'Super savings funds' to replace LTFs
published : 3 Dec 2019 at 19:04
writer: Online Reporters
The cabinet has approved a new type of stock funds to replace tax-friendly long-term equity funds (LTFs) while doubling the amount people can invest in retirement mutual funds (RMFs).
From 2020 to 2024, super savings funds (SSFs) will substitute LTFs. Investments in SSF units are tax-deductible up to 30% of a buyer’s taxable income, but not more than 200,000 baht. When combined with investments in other retirement funds such as RMFs, provident funds, Government Pension Fund, National Savings Fund or premiums for pension life insurance policies, the total must not exceed 500,000 baht a year.
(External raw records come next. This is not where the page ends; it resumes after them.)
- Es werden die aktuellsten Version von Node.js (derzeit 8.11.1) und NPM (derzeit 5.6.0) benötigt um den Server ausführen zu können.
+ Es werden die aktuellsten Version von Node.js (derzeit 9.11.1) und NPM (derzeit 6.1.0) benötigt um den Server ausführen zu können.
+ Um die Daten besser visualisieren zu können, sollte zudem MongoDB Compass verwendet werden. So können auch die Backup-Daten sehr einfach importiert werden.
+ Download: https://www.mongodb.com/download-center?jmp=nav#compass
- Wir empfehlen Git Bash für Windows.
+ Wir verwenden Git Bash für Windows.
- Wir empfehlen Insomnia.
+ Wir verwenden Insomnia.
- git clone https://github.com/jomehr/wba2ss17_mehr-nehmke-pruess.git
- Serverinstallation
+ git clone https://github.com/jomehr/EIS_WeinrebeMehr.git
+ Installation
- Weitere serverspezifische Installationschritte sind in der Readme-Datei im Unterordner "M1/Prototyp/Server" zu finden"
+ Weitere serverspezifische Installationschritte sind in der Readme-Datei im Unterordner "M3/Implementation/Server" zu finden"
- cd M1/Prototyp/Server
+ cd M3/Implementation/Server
Unlike LTFs, which are required to invest only in Thai stocks, SSFs may invest in all types of securities. No minimum purchase is set and investors are not required to buy units every year.
SSF holders can sell units after 10 years and the proceeds are tax-exempted.
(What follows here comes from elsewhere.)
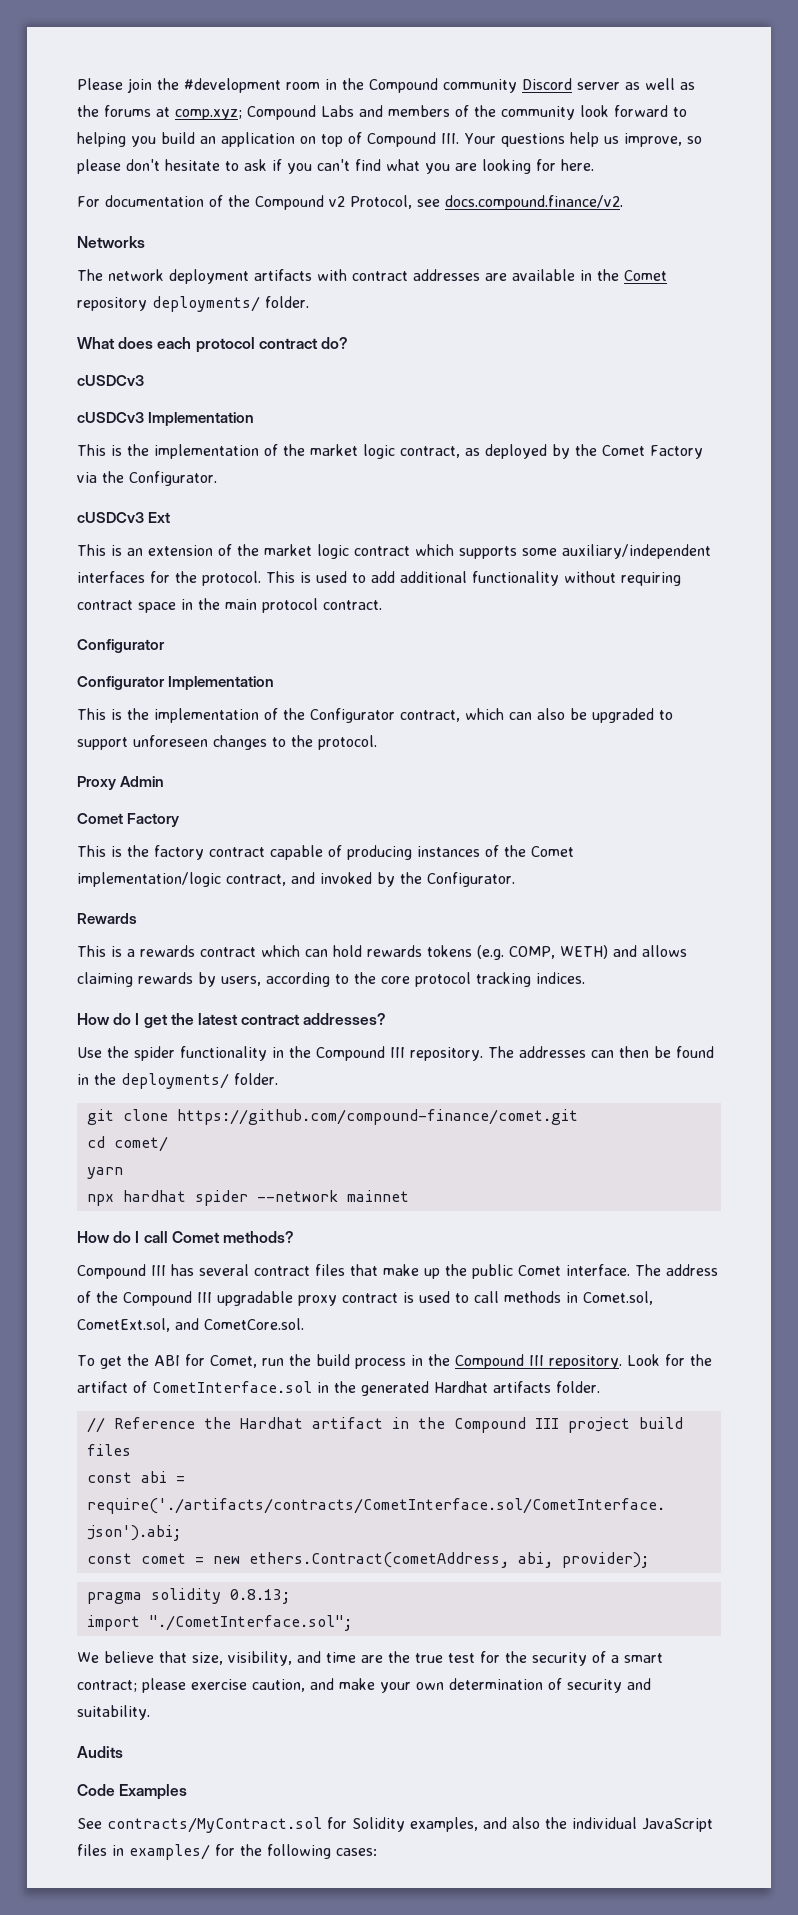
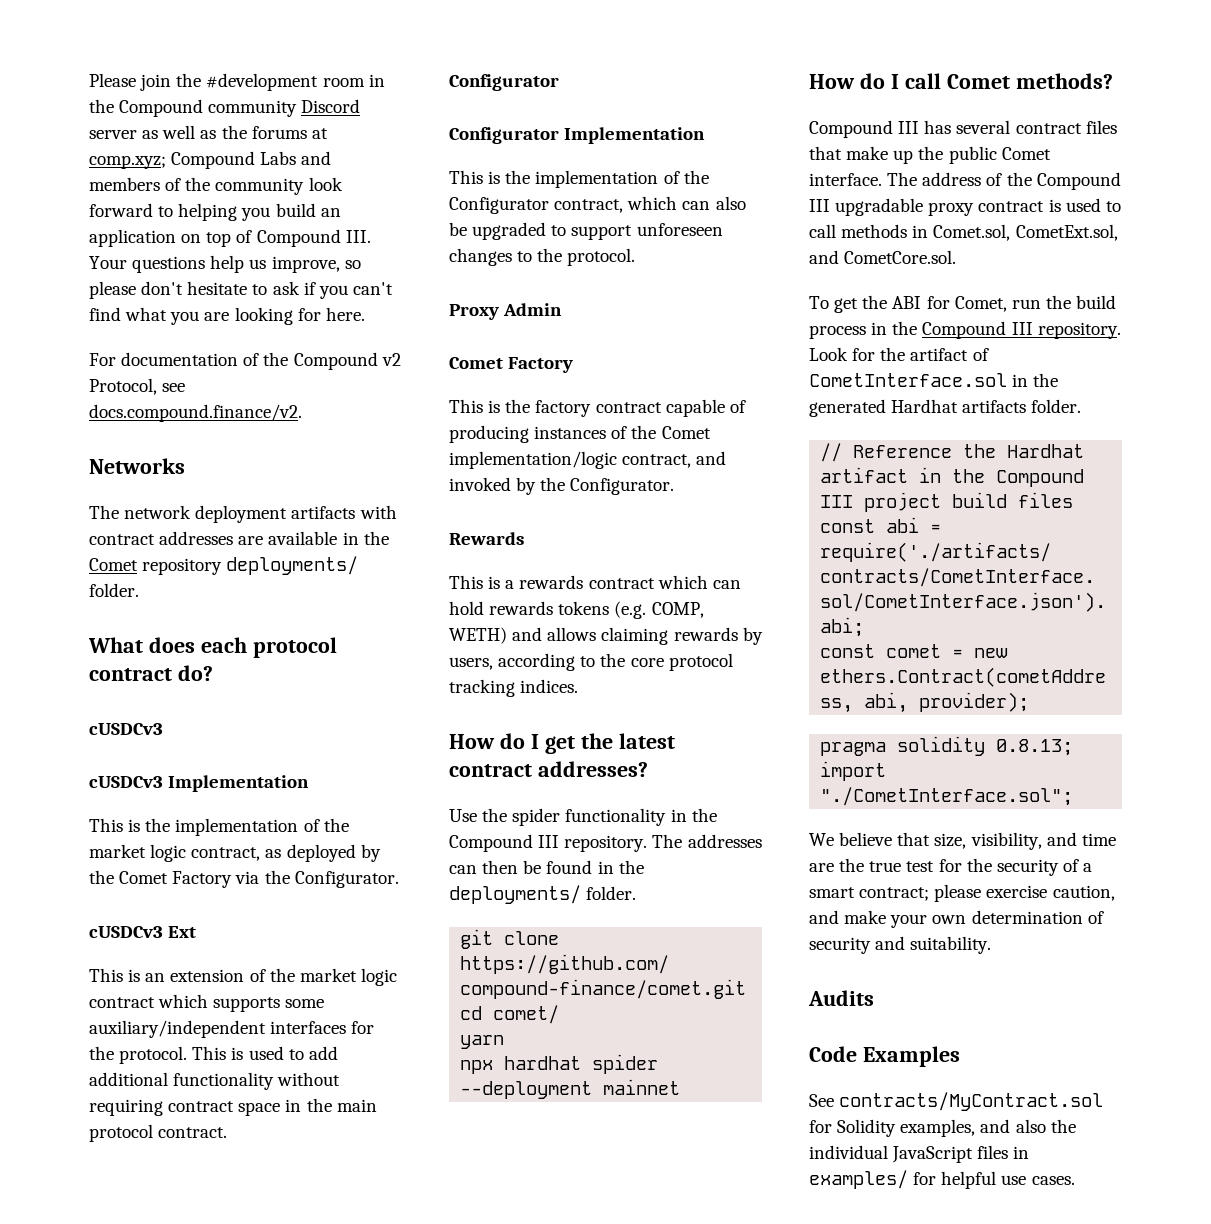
- npx hardhat spider --network mainnet
+ npx hardhat spider --deployment mainnet
- See contracts/MyContract.sol for Solidity examples, and also the individual JavaScript files in examples/ for the following cases:
+ See contracts/MyContract.sol for Solidity examples, and also the individual JavaScript files in examples/ for helpful use cases.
At the same time, changes were made to RMFs. Tax-deductible investments in the funds will double to 30% of taxable income but the cap remains at 500,000 baht when combined with SSFs and other types of retirement funds.
The existing minimum of purchases — 3% of taxable income or 5,000 baht a year, whichever is lower — was lifted to allow more people to invest in RMFs.
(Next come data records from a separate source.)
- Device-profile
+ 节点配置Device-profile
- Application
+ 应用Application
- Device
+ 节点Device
However, the existing condition requiring yearly purchases still applies.
While tax benefits for LTFs end this month, investors can still buy them and the Finance Ministry will amend related laws to waive personal income tax on gains when the units are sold.
Finance Minister Uttama Savanayana said on Tuesday the funds aimed to promote early savings and retirement planning among people.
“The introduction of SSFs and changes to RMFs’ rules will cost the government 14 billion baht a year in lost revenue but what we get in return is increased long-term savings among the people,” he said.